As visitas do presidente da Assembleia do Irão e do ministro dos negócios estrangeiros a Beirute realçam a aliança existente e a assinatura de um pacto de defesa entre o Irão e a Rússia. E isso significa que a reprodução da estratégia de vitória por esmagamento que presidiu à estratégia ocidental durante cerca de cinco séculos tem grandes probabilidades de degenerar num desastre a vários títulos, militar, desde logo, mas também económico e, mais profundamente ainda, civilizacional. Apenas para recordar, os princípios filosóficos em que assenta o pensamento europeu foram transpostos do grego para a Europa através dos árabes e foram-no principalmente durante os sete séculos em que eles estiveram na Península Ibérica no Al Andaluz. Já agora, os nossos algarismos ainda são conhecidos por números árabes.
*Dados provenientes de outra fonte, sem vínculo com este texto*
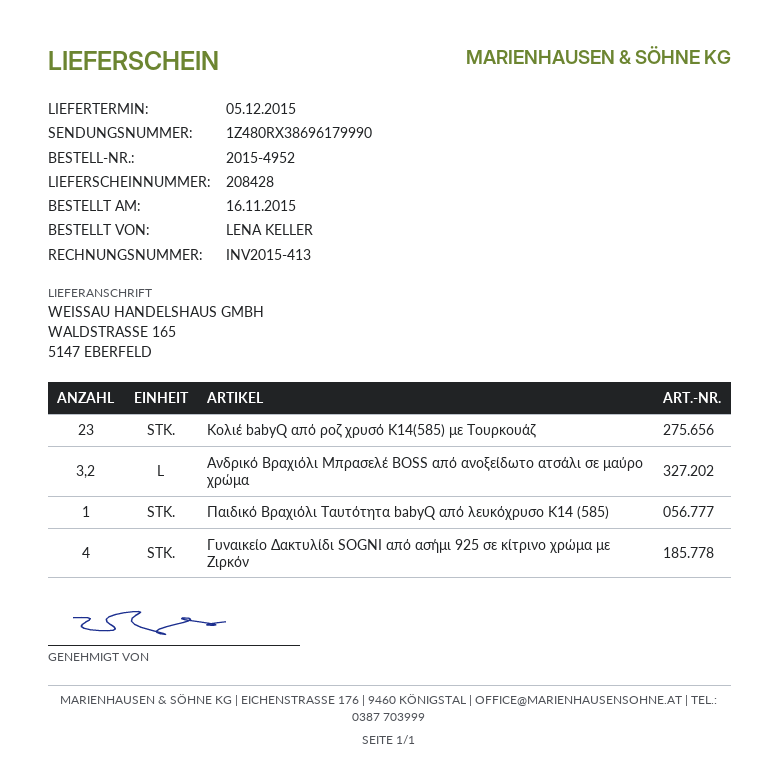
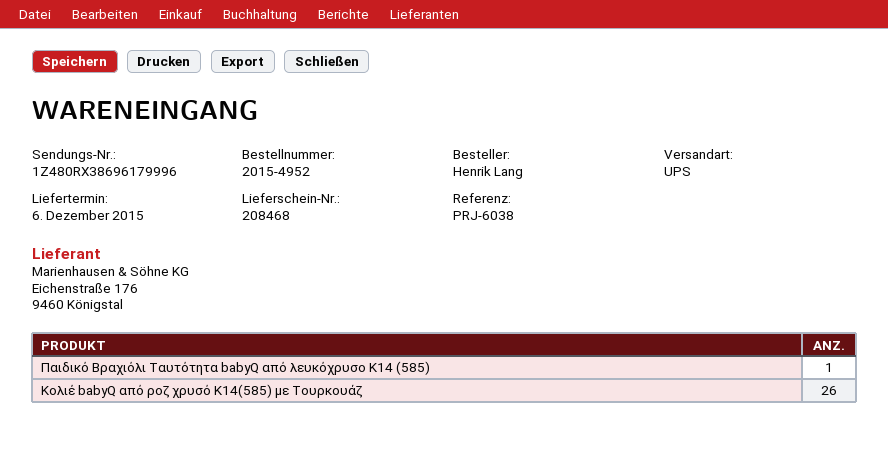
delivery note number: 208428 -> 208468
delivery date: 2015-12-05 -> 2015-12-06
ordered by: LENA KELLER -> Henrik Lang
tracking number: 1Z480RX38696179990 -> 1Z480RX38696179996
Κολιέ babyQ από ροζ χρυσό Κ14(585) με Τουρκουάζ: 23 -> 26
Ανδρικό Βραχιόλι Μπρασελέ BOSS από ανοξείδωτο ατσάλι σε μαύρο χρώμα: 3.2 -> none
Γυναικείο Δακτυλίδι SOGNI από ασήμι 925 σε κίτρινο χρώμα με Ζιρκόν: 4 -> none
Os Lusíadas são a epopeia de uma península que era a proa de um continente que viajava ao encontro de outras gentes e culturas e ali aportava. Da epopeia dos portugueses no Oriente cantada em Os Lusíadas mantiveram-se e desenvolveram-se civilizações tão pujantes como a Índia, a China, a Indochina, o Japão, enquanto nas Américas nada restou, além de ruínas e a humilhação espelhada nos rostos daqueles a quem arrogantemente o Ocidente uniformizou sob a designação de “índios”. Na expansão para Ocidente, os europeus provocaram terror a todos os que encontraram com o barulho ensurdecedor das armas, o cheiro insuportável da pólvora e com os “monstros de quatro patas”, o cavalo, desconhecido pelos povos do continente americano. Tal como acontecerá em Hiroshima e Nagasáqui com as duas bombas atómicas e acontece hoje em Gaza e no Líbano com as mais mortíferas armas ocidentais. A anti epopeia da Europa terminou com a sua derrota na Segunda Guerra Mundial, quando foi substituída por uma entidade sem alma, que funda o novo mundo com um imenso genocídio e uma exploração sem regras nem limites da natureza, expressa na célebre carta do cacique de Seattle ao presidente dos Estados Unidos, Franklin Pierce, em 1855: O grande chefe de Washington mandou dizer que desejava comprar a nossa terra, o grande chefe assegurou-nos também a sua amizade e benevolência. Isto é gentil da sua parte, pois sabemos que não precisa da nossa amizade. Vamos, porém, pensar na sua oferta, pois sabemos que se não o fizermos, o homem branco virá com armas e tomará a nossa terra. […]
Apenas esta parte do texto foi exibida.